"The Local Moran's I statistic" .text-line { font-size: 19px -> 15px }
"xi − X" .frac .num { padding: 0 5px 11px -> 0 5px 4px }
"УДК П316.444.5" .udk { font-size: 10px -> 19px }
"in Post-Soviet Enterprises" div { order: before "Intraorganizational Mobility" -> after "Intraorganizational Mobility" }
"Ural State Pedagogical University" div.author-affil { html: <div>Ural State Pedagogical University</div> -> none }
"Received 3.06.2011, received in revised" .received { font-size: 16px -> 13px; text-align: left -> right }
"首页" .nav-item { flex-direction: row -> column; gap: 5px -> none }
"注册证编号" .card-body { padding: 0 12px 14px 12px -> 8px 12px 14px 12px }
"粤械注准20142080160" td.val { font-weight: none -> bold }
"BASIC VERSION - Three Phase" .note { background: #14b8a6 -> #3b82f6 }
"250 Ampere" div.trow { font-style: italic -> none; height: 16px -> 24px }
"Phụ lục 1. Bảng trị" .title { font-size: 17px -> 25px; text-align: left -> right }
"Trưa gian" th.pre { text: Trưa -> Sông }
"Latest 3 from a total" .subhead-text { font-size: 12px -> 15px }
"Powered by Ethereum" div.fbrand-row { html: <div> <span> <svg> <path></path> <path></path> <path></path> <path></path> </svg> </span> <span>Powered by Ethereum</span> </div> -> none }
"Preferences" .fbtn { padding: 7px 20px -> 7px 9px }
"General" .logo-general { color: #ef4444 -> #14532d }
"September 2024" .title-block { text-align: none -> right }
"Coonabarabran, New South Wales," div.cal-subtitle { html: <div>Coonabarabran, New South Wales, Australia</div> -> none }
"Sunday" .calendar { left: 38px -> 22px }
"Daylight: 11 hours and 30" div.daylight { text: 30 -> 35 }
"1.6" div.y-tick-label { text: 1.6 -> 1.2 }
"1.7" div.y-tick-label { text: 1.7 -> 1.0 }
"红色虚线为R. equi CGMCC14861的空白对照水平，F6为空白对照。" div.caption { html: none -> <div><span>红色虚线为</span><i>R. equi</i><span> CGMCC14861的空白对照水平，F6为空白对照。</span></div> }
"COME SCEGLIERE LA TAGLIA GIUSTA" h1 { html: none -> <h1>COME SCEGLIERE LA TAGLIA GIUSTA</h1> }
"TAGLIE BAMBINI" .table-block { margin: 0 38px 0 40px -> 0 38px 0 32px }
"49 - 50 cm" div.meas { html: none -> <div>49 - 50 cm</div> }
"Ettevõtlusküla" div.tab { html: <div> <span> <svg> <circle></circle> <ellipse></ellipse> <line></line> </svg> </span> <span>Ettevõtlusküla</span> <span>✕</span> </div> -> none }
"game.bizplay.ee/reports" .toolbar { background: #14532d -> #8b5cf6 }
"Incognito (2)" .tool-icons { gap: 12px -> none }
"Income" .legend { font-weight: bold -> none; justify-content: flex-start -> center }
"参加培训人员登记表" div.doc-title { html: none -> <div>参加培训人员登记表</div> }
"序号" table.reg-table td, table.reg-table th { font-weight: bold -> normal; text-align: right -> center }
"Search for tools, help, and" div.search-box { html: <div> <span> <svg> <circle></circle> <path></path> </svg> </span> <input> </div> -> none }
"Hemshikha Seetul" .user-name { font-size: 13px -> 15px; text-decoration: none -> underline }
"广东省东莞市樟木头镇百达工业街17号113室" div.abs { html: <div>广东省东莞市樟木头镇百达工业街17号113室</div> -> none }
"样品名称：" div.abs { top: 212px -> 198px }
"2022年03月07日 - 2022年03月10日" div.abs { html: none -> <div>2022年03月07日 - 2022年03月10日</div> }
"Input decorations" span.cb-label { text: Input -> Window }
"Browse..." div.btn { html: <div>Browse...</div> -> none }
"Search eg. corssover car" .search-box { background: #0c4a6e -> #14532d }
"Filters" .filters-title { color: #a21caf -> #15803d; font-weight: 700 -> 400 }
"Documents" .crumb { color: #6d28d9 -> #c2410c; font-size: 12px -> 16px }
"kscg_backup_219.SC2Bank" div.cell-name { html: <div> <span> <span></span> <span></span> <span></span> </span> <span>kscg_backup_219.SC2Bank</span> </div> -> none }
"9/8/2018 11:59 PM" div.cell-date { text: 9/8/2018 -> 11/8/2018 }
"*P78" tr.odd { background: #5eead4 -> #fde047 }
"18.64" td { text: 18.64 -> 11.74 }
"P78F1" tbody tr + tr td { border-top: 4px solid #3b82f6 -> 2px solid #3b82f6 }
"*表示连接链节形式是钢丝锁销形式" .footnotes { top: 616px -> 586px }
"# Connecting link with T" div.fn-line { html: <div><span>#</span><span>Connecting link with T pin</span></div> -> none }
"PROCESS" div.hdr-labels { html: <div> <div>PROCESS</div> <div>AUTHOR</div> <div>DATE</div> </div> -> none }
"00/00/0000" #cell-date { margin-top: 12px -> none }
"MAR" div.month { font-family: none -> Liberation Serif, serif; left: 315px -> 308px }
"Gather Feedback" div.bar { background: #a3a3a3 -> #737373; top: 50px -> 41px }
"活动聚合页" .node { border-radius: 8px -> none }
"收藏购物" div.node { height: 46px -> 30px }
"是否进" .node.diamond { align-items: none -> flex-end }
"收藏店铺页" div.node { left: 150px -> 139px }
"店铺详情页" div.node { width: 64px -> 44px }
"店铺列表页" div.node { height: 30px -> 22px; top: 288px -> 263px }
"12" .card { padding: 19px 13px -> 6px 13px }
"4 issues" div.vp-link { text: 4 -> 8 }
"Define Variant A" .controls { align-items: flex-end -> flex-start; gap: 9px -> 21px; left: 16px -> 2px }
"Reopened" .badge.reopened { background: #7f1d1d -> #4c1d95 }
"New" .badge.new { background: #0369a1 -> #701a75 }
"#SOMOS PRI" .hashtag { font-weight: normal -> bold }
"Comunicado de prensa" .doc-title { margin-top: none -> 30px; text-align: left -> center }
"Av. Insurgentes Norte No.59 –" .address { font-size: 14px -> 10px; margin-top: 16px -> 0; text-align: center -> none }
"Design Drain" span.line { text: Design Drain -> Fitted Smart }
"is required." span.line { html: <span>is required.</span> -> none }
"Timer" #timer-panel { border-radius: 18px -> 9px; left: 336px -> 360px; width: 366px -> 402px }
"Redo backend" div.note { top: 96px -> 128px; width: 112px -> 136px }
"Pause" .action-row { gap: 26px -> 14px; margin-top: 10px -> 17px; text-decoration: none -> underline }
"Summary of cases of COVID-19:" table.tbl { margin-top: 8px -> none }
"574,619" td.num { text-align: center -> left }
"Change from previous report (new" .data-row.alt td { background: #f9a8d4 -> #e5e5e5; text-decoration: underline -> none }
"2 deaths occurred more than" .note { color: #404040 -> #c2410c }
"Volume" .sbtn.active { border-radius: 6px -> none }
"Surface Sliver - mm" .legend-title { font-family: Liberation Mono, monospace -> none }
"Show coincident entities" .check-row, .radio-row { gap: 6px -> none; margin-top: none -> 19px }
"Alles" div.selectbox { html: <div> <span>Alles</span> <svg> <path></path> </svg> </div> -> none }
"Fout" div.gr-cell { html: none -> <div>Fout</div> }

- Problem to solve: Your answer should consist of the lines from the listing that hold the word "name".

- Completed task:
"Hemshikha Seetul" .user-name { font-size: 13px -> 15px; text-decoration: none -> underline }
"kscg_backup_219.SC2Bank" div.cell-name { html: <div> <span> <span></span> <span></span> <span></span> </span> <span>kscg_backup_219.SC2Bank</span> </div> -> none }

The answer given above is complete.